Instructions to follow - Write out each line of the material below exactly as given.

Records -

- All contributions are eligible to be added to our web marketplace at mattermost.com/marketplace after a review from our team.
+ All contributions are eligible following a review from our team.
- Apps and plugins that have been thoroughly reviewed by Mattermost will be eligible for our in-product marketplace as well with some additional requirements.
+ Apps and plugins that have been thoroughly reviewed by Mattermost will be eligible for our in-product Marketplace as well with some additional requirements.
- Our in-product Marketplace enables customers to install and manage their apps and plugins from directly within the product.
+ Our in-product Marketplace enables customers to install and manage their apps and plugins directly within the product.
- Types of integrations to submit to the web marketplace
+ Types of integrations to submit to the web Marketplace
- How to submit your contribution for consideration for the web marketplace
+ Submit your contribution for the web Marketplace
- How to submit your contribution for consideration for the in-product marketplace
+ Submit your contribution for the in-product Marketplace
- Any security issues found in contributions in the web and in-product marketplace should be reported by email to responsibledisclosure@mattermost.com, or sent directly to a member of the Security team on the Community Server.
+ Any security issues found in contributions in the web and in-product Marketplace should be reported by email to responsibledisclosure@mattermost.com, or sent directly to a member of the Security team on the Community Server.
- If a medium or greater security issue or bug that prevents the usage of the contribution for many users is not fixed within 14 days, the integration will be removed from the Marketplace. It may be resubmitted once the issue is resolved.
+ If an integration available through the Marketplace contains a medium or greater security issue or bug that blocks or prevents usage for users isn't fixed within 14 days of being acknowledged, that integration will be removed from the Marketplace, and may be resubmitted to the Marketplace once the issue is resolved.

Response for this exercise -
- All contributions are eligible to be added to our web marketplace at mattermost.com/marketplace after a review from our team.
+ All contributions are eligible following a review from our team.
- Apps and plugins that have been thoroughly reviewed by Mattermost will be eligible for our in-product marketplace as well with some additional requirements.
+ Apps and plugins that have been thoroughly reviewed by Mattermost will be eligible for our in-product Marketplace as well with some additional requirements.
- Our in-product Marketplace enables customers to install and manage their apps and plugins from directly within the product.
+ Our in-product Marketplace enables customers to install and manage their apps and plugins directly within the product.
- Types of integrations to submit to the web marketplace
+ Types of integrations to submit to the web Marketplace
- How to submit your contribution for consideration for the web marketplace
+ Submit your contribution for the web Marketplace
- How to submit your contribution for consideration for the in-product marketplace
+ Submit your contribution for the in-product Marketplace
- Any security issues found in contributions in the web and in-product marketplace should be reported by email to responsibledisclosure@mattermost.com, or sent directly to a member of the Security team on the Community Server.
+ Any security issues found in contributions in the web and in-product Marketplace should be reported by email to responsibledisclosure@mattermost.com, or sent directly to a member of the Security team on the Community Server.
- If a medium or greater security issue or bug that prevents the usage of the contribution for many users is not fixed within 14 days, the integration will be removed from the Marketplace. It may be resubmitted once the issue is resolved.
+ If an integration available through the Marketplace contains a medium or greater security issue or bug that blocks or prevents usage for users isn't fixed within 14 days of being acknowledged, that integration will be removed from the Marketplace, and may be resubmitted to the Marketplace once the issue is resolved.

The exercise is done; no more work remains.